At the center of the Mayan civilization, between
AD 900 & 1500, the city of Coplan died out because it did not
manage its resources in a sustainable way. A widely accepted theory
suggests that over farming caused the collapse of Coplan. The land
was not given fallow time to rest and regenerate itself, as a result
it was producing less crops every year until there was just not
enough to sustain the needs of the population.
To an extraterrestrial visitor looking at earth
from above the city would appear as a parasitic organism feeding
itself of nature. “Developed” cities do not merely exploit
their immediate natural surroundings, but rather rely on complex
global networks of trade and consumption. The millions of hectares
of genetically modified corn fields in the American Midwest feed
the megalopolises of the Northeast. Cheap t-shirts and sneakers
consumed in New York City are produced in Chinese sweetshops. Suburban
wooden houses are made of Amazonian trees. Indeed, everything is
interconnected, and the resources consumed in cities are too often
the result of a destructive exploitation of natural resources in
another part of the world.
Being conscious of where our resources come from
and at what price for the environment is a first step towards sustainability.

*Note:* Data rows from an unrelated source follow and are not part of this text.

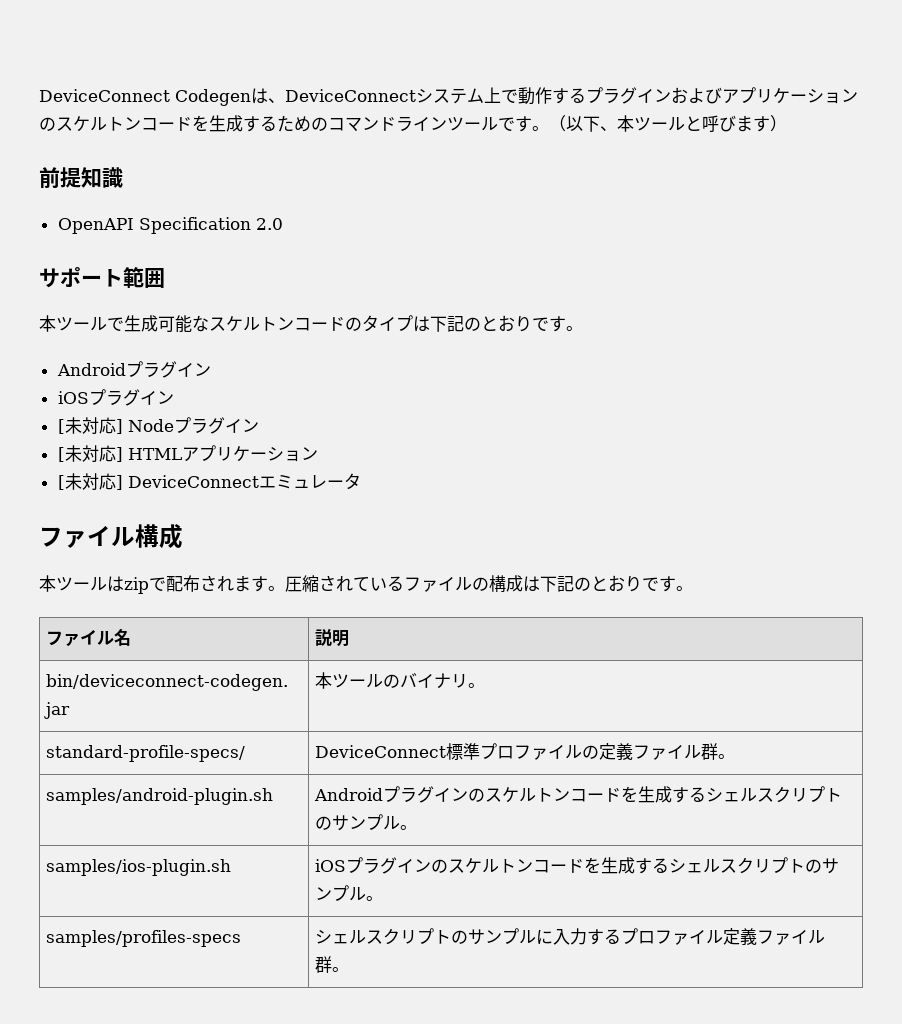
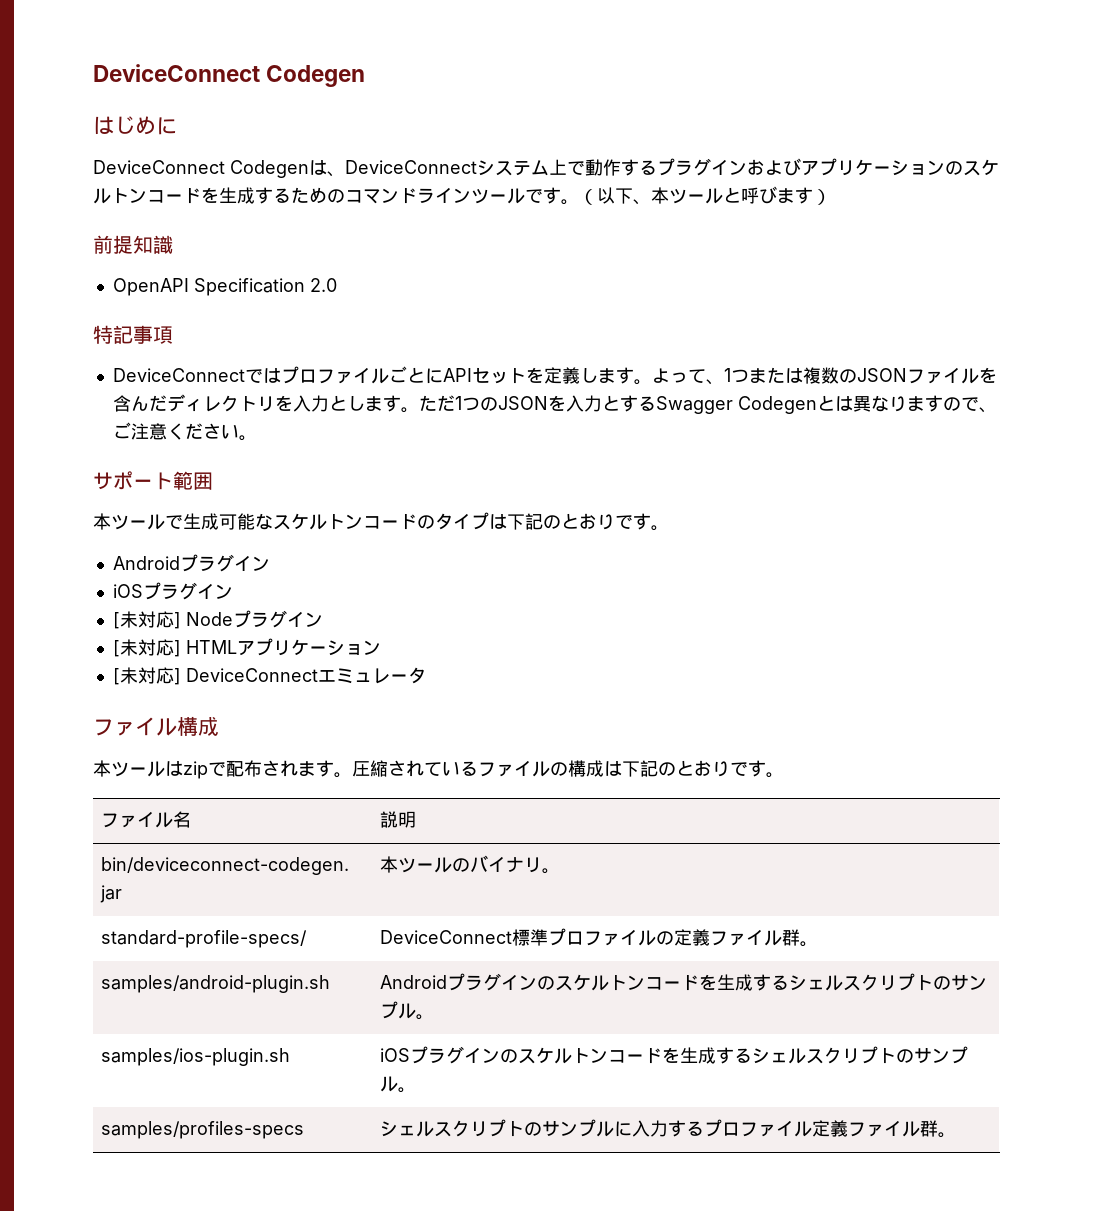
[39,89,251,106] DeviceConnect Codegen -> [93,64,366,87] [93,116,177,135] [93,160,309,178] DeviceConnect Codegen // はじめに // DeviceConnect Codegen
(283, 224) none -> [93,325,173,344] [112,366,997,385] [112,394,997,414] [112,422,257,441] // 特記事項 // DeviceConnectではプロファイルごとにAPIセットを定義します。よって、1つまたは複数のJSONファイルを含んだディレクトリを入力とします。ただ1つのJSONを入力とするSwagger Codegenとは異なりますので、ご注意ください。

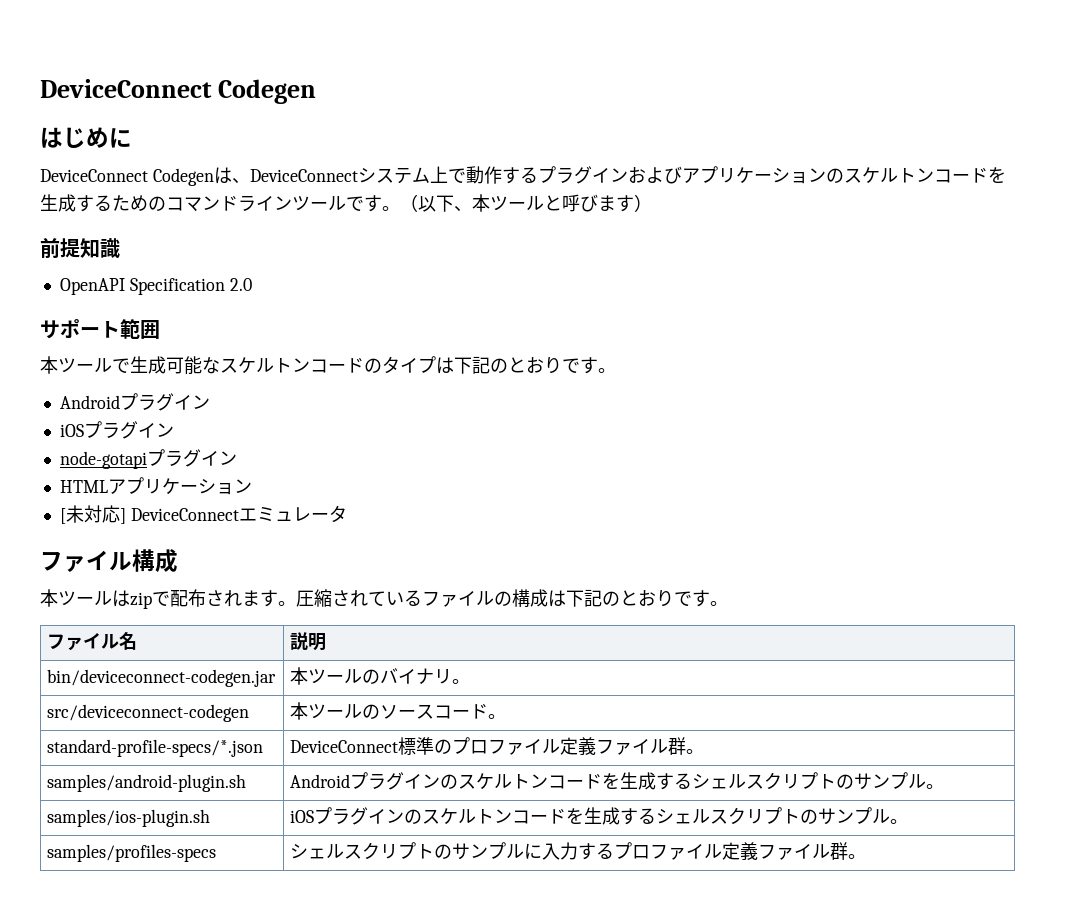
[93,325,173,344] [112,366,997,385] [112,394,997,414] [112,422,257,441] // 特記事項 // DeviceConnectではプロファイルごとにAPIセットを定義します。よって、1つまたは複数のJSONファイルを含んだディレクトリを入力とします。ただ1つのJSONを入力とするSwagger Codegenとは異なりますので、ご注意ください。 -> (252, 284) none
[112,610,323,629] [112,639,181,657] [未対応] Nodeプラグイン // [未対応] -> [59,449,237,469] node-gotapiプラグイン //
[100,930,307,948] standard-profile-specs/ -> [47,704,250,722] [290,702,507,720] [47,739,264,757] src/deviceconnect-codegen | 本ツールのソースコード。 // standard-profile-specs/*.json
[547,928,674,946] プロファイルの -> [434,737,561,755] のプロファイル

We cannot wait for the adverse effect of the city’s exploitative
relationship to nature to hit us to react, because they are absolutely
non-reversible. After reaching a certain threshold, global warming
will change the ecosystem for ever, leading to the disappearance
of certain vegetal and animal species and to the spread of others.
Even if after that point, the temperature was to cool down again
these species would not reappear.
Cities do not need to be parasite to nature.
One the contrary, we believe that more energy and well being can
be generated through a symbiotic integration between human settlement
and the environment. Our consciousness allows us to rise above exploitation
and self-destruction. Humans are not finite and self-sufficient,
but rather belong to much larger social and natural wholes. OrganiCity
presents sustainable urban practices and aims at demonstrating that
cities can exist and grow in symbiosis with nature.